Age of Deception
Cybersecurity as Secret Statecraft

Cyberspace raises hard questions about national security. How dangerous are cyber threats? Does cyberspace transform war? Do hackers shift the balance of power? Why are critical systems so insecure in the first place? Has commercial industry become the front line of national defense? And how should governments respond to the mounting threat? Answers to such questions vary depending on whether we interpret hacking as warfare, or something else. This book reconsiders cybersecurity through the lens of secret statecraft.

This book pushes back on the hype about cyber warfare, but I do not minimize the importance of cyberspace in global politics. Students of cybersecurity must chart a middle way between the Scylla of exaggeration and the Charybdis of complacency. I do so by viewing cybersecurity as secret statecraft by other means, to paraphrase Clausewitz. This perspective has implications for the way we think about cybersecurity, intelligence, and institutions in international relations (IR). 

The overarching theme of this book is that contingent institutional context determines the quality of secret statecraft. I develop arguments and test them across eight chapters. The first three present the conceptual framework. Chapter 1 reviews the literature on cybersecurity and political secrecy and clarifies the distinctive strategic nature of secret statecraft. Chapter 2 moves to the operational level and develops a theory of intelligence performance. Chapter 3 provides an empirical segue by describing the evolution of vulnerable institutions and clandestine organizations in cyberspace, which has ambiguous implications for secret statecraft.

I next present detailed campaign studies of espionage, sabotage, and subversion. They showcase variation in explanatory conditions. Chapter 4 uses the case of Bletchley Park to show how a common institutional environment and a disciplined intelligence agency enabled successful signals intelligence throughout the war. Chapter 5 revisits the seminal case of Stuxnet to show how mixed conditions produced mixed outcomes: a robust organization in a problematic environment was less effective in sabotage but more effective in secret diplomacy. Chapter 6 uses the Russian intervention in the 2016 election to examine the opposite configuration of mixed conditions: a compromised organization in an open but uncontrollable environment is associated with an inconclusive outcome. The fourth logical combination of conditions—degraded organization in a complicated environment—has been illustrated by the counterintelligence compromise of Philby and SolarWinds described above.

The final two chapters discuss cross-cutting themes. Chapter 7 applies the theory to understand Chinese information technology policy, digital espionage, cyber warfare, and internet control. Chapter 8 synthesizes the empirical findings of the book. It also returns to the problem of Russian cyber operations, using the ongoing war in Ukraine to further illustrate ideas in this book. I conclude by using the theory of intelligence performance to highlight value tradeoffs in cybersecurity policy.

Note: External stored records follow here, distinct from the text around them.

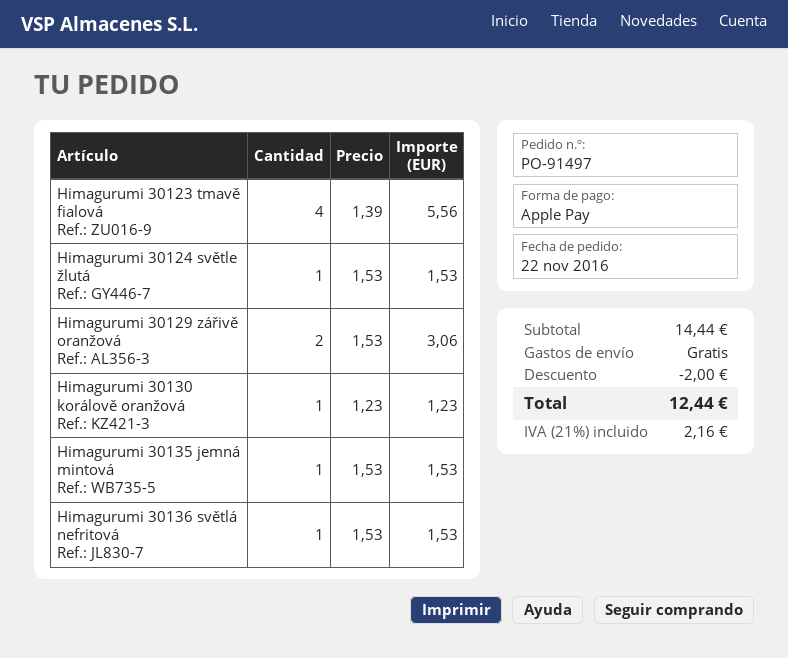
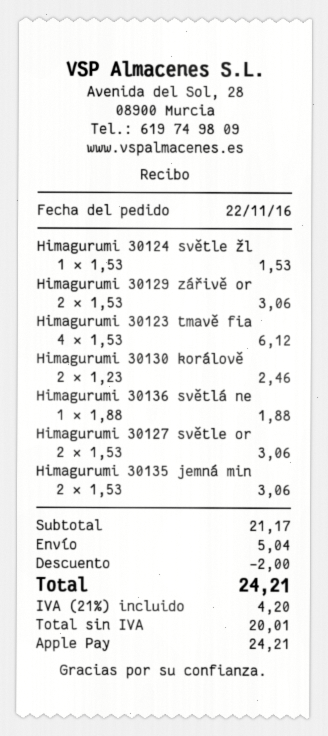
Himagurumi 30123 tmavě fialová: 4 x 1.39 = 5.56 -> 4 x 1.53 = 6.12
Himagurumi 30130 korálově oranžová: 1 x 1.23 = 1.23 -> 2 x 1.23 = 2.46
Himagurumi 30135 jemná mintová: 1 x 1.53 = 1.53 -> 2 x 1.53 = 3.06
Himagurumi 30136 světlá nefritová: 1 x 1.53 = 1.53 -> 1 x 1.88 = 1.88
Himagurumi 30127 světle or: none -> 2 x 1.53 = 3.06
subtotal: 14.44 -> 21.17
shipping: 0.00 -> 5.04
tax: 21% = 2.16 -> 21% = 4.20
total: 12.44 -> 24.21

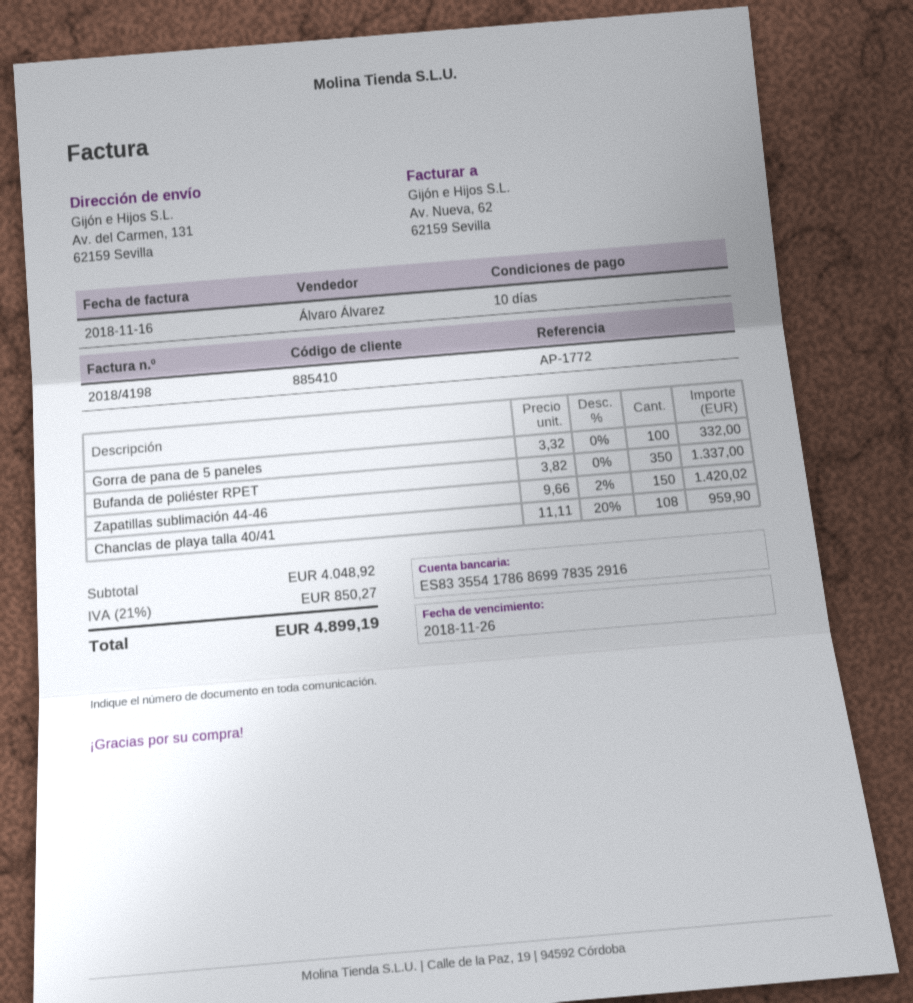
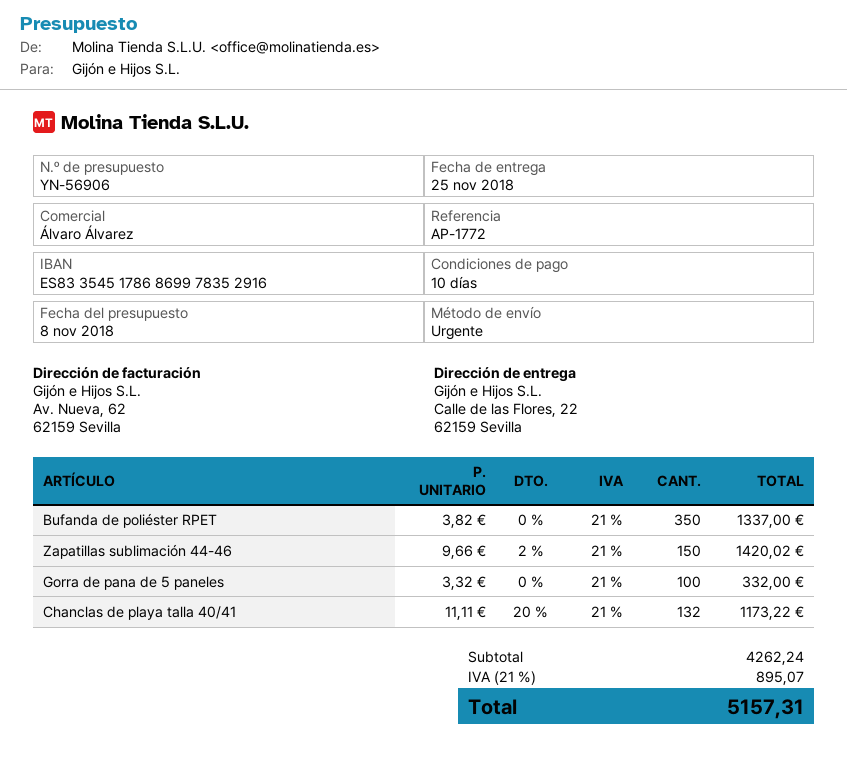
bank account: ES8335541786869978352916 -> ES8335451786869978352916
ship to: Av. del Carmen, 131, 62159 Sevilla -> Calle de las Flores, 22, 62159 Sevilla
Chanclas de playa talla 40/41: 108 x 11.11 - 20% = 959.90 -> 132 x 11.11 - 20% = 1173.22
subtotal: 4048.92 -> 4262.24
tax: 21% = 850.27 -> 21% = 895.07
total: 4899.19 -> 5157.31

We are living in boom times for deception, for better and worse. Intelligence threats often emerge in the seams between systems, organizations, policies, and jurisdictions. The SVR snuck into the Department of Defense through a commercial software supply chain, and Philby snuck into the SIS in its haste to expand for the war. The study of cybersecurity likewise falls astride disciplines. There is much to learn from technical reporting about threat activity, the IR subfields of security studies and political economy, and the interdisciplinary fields of intelligence studies and science and technology studies (STS). Yet none of them are sufficient alone for understanding cybersecurity in global politics. Key insights have yet to be integrated into an accessible synthesis, which is what this book provides.